A New York City adult care facility resident who claimed in a federal lawsuit that she was barred from remaining in her apartment because she uses a wheelchair must be allowed to return to the unit, a federal judge has ruled in a preliminary injunction.

The facility does not have to re-enroll the resident in its assisted living program, however, the judge said.

The resident, identified as Jane Doe in court documents, is a plaintiff in a lawsuit filed by the Fair Housing Justice Center earlier this year. The complaint claims that the state of New York and four related adult homes discriminate against people with disabilities who use wheelchairs.

Doe lived at an adult care facility with an enriched housing program, VillageCare, owned by Village Housing Development Fund Corp. According to court documents, Doe had been a resident of VillageCare for more than five years when in April 2017, she was hospitalized due to complications due to a urinary tract infection. She subsequently was transferred to a nursing home for rehabilitation, where she began using a wheelchair. VillageCare assessed her in June 2017 and determined that she needed services beyond what its assisted living program could provide. VillageCare began eviction proceedings two months later.

Doe now uses a rollator and a wheelchair and has continued to live at the nursing home. U.S. District Court Judge Vernon S. Broderick noted in his ruling, however, that Doe said she lacks privacy and the ability to personalize her space, and that her physical and social abilities are declining because she is confined to bed much of the time and “few of the other residents at the nursing home function at a level sufficient to hold conversation.”

Broderick said he issued the Sept. 10 injunction, reported Thursday by the FHJC, because “the evidence indicates that Plaintiff is likely to establish that VillageCare had a policy of not admitting individuals who used wheelchairs, and after conducting a visual assessment indicating that Jane Doe used a wheelchair and had difficulties with her mobility, terminated Jane Doe’s admission on the basis of her wheelchair use.”
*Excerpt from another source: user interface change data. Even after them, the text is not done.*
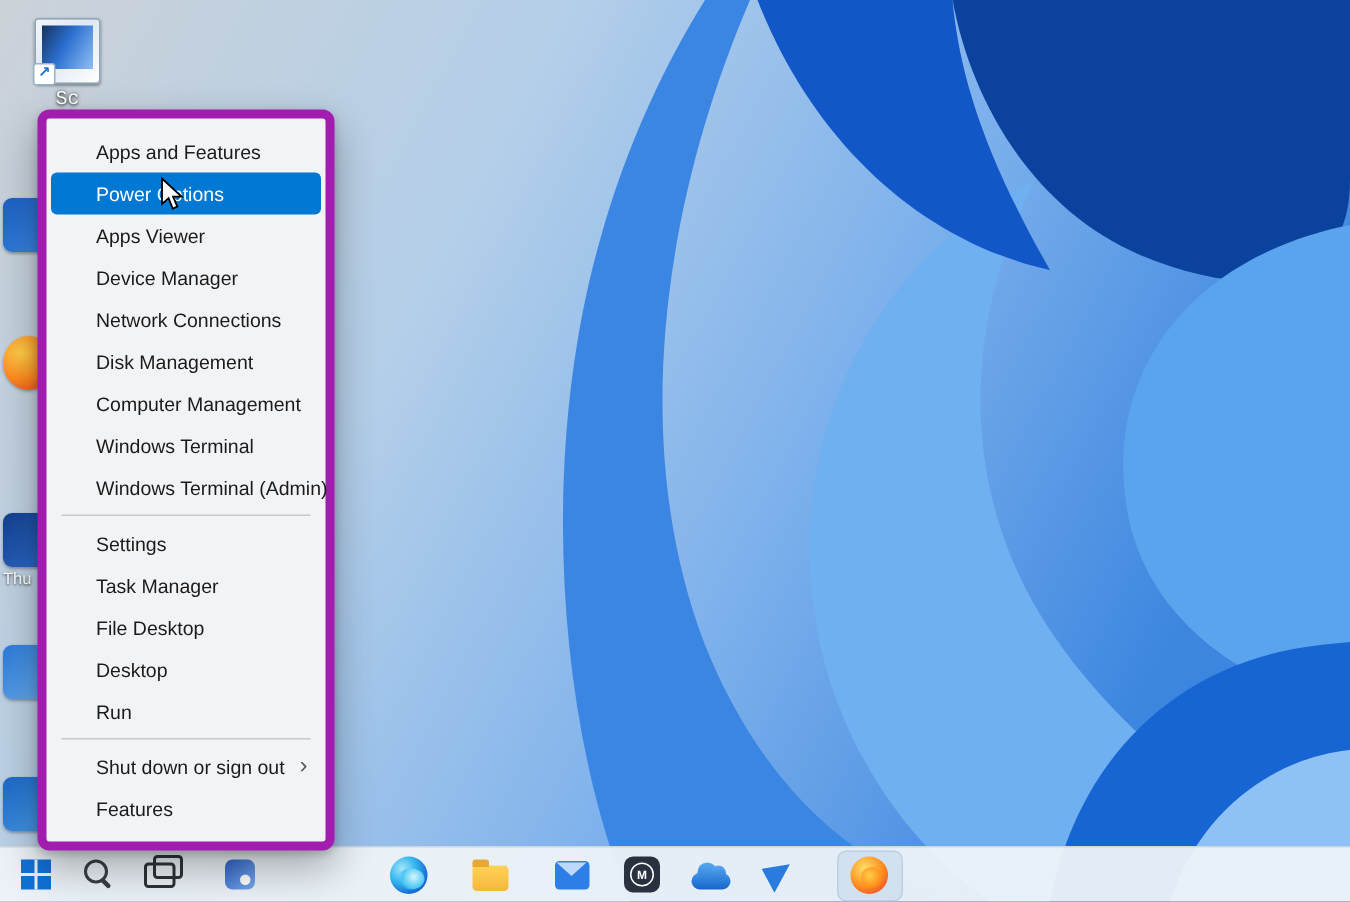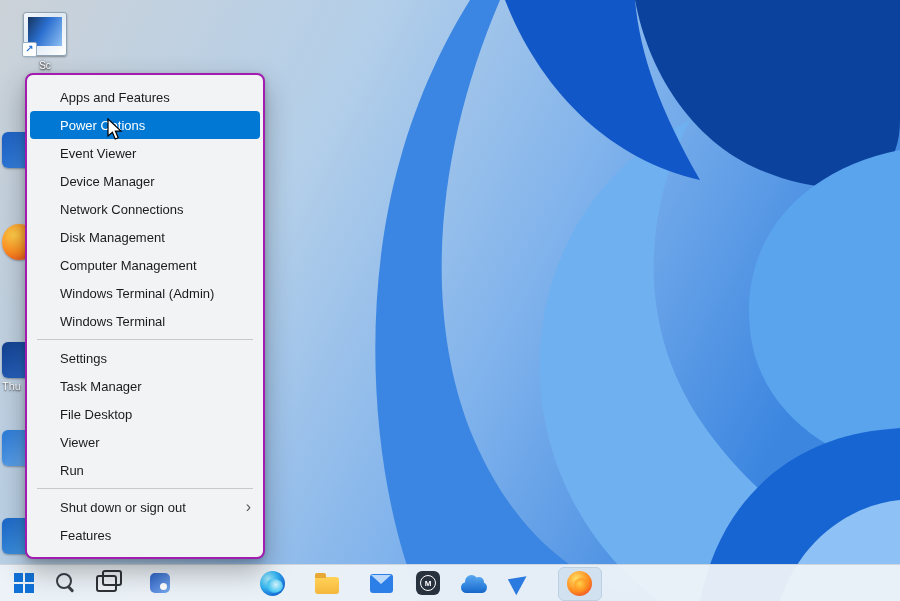--- a/index.html
+++ b/index.html
@@ -18,36 +18,36 @@
     border:1px solid #8fa3b5;box-shadow:0 1px 2px rgba(0,0,0,.35);
   }
   .shortcut .thumb-img{
     position:absolute;left:4px;top:4px;right:4px;bottom:9px;
     background:linear-gradient(120deg,#15345e 0%,#2b6fd0 45%,#8fc0f2 100%);
   }
   .shortcut .arrow-badge{
     position:absolute;left:-2px;bottom:-2px;width:13px;height:13px;background:#fff;
     border:1px solid #9ab0c4;border-radius:2px;color:#1d6fd2;font-size:10px;line-height:12px;font-weight:bold;
   }
-  .shortcut .label{margin-top:3px;color:#fff;font-size:10px;line-height:13px;
-    text-shadow:0 1px 2px rgba(0,0,0,.8),0 0 3px rgba(0,0,0,.5);}
+  .shortcut .label{margin-top:3px;color:#fff;font-size:13px;line-height:13px;
+    text-shadow:0 1px 2px rgba(0,0,0,.8),0 0 3px rgba(0,0,0,.5);font-family:Liberation Mono, monospace;}
   
   .edge-icons{position:absolute;left:0;top:0;z-index:4;}
   .sliver{position:absolute;left:2px;width:34px;height:36px;border-radius:6px;box-shadow:0 1px 2px rgba(0,0,0,.3);}
   .sliver.s1{top:132px;background:linear-gradient(135deg,#1a5fc4,#3f8ae4);}
   .sliver.s2{top:224px;background:radial-gradient(circle at 35% 30%,#ffd04a,#ff8a1e 55%,#e8431f 95%);border-radius:50%;}
   .sliver.s3{top:342px;background:linear-gradient(135deg,#123f8e,#2f6fd0);}
   .sliver.s4{top:430px;background:linear-gradient(135deg,#2a7ad8,#6fb0f0);}
   .sliver.s5{top:518px;background:linear-gradient(135deg,#1b66c8,#49a0e8);}
   .sliver-label{position:absolute;left:2px;top:380px;color:#fff;font-size:11px;
     text-shadow:0 1px 2px rgba(0,0,0,.8);}
   
   .winx-menu{
-    position:absolute;left:25px;top:73px;width:240px;z-index:50;
-    background:#f2f3f5;border:2px solid #a21caf;border-radius:8px;
+    position:absolute;left:25px;top:73px;width:198px;z-index:50;
+    background:#f2f3f5;border:6px solid #a21caf;border-radius:8px;
     box-shadow:0 12px 28px rgba(0,0,0,.30),0 2px 6px rgba(0,0,0,.18);
     padding:8px 0;box-sizing:border-box;
   }
   .menu-item{
     height:28px;display:flex;align-items:center;
     padding:0 12px 0 33px;font-size:13px;color:#1b1b1b;cursor:default;white-space:nowrap;
   }
   .menu-item.highlighted{
     background:#0078d4;color:#ffffff;border-radius:4px;margin:0 3px;padding-left:30px;padding-right:9px;
   }
@@ -148,32 +148,32 @@
   <div class="sliver s2"></div>
   <div class="sliver s3"></div>
   <div class="sliver-label">Thu</div>
   <div class="sliver s4"></div>
   <div class="sliver s5"></div>
 </div>
 
 <div class="winx-menu">
   <div class="menu-item">Apps and Features</div>
   <div class="menu-item highlighted">Power Options</div>
-  <div class="menu-item">Event Viewer</div>
+  <div class="menu-item">Apps Viewer</div>
   <div class="menu-item">Device Manager</div>
   <div class="menu-item">Network Connections</div>
   <div class="menu-item">Disk Management</div>
   <div class="menu-item">Computer Management</div>
+  <div class="menu-item">Windows Terminal</div>
   <div class="menu-item">Windows Terminal (Admin)</div>
-  <div class="menu-item">Windows Terminal</div>
   <div class="menu-sep"></div>
   <div class="menu-item">Settings</div>
   <div class="menu-item">Task Manager</div>
   <div class="menu-item">File Desktop</div>
-  <div class="menu-item">Viewer</div>
+  <div class="menu-item">Desktop</div>
   <div class="menu-item">Run</div>
   <div class="menu-sep"></div>
   <div class="menu-item">
     <span>Shut down or sign out</span>
     <span class="submenu-arrow">›</span>
   </div>
   <div class="menu-item">Features</div>
 </div>
 
 <svg class="cursor" width="17" height="24" viewBox="0 0 17 24">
VillageCare, according to court documents, had claimed that it did not accept assisted living residents who depend on wheelchairs because it was bound by state requirements.

In May the state Department of Health issued emergency amendments to regulations governing eligibility to assisted living programs, eliminating wording that such programs “should not accept nor retain any person who … is ‘chronically chairfast,’ ” and adding: “An operator shall not exclude an individual on the sole basis that such individual is a person who primarily uses a wheelchair for mobility, and shall make reasonable accommodations to the extent necessary to admit such individuals, consistent with the Americans with Disabilities Act…”

Until May, the state regulations had not been updated since the passage of the ADA, the Affordable Care Act and the amendments to the federal Fair Housing Act as well as since the Supreme Court’s decision in Olmstead v. L.C., according to the FHJC.

Instead of ordering that VillageCare re-enroll Doe in its assisted living program, however, Broderick noted that both sides in the lawsuit had agreed that enrolling Doe in a Medicaid managed long-term care program would be a suitable resolution to the dispute, assuming she qualifies. All of VillageCare’s assisted living residents will transition into and be covered by managed long-term care programs by the end of the year, in line with a move by the state Department of Health, he noted.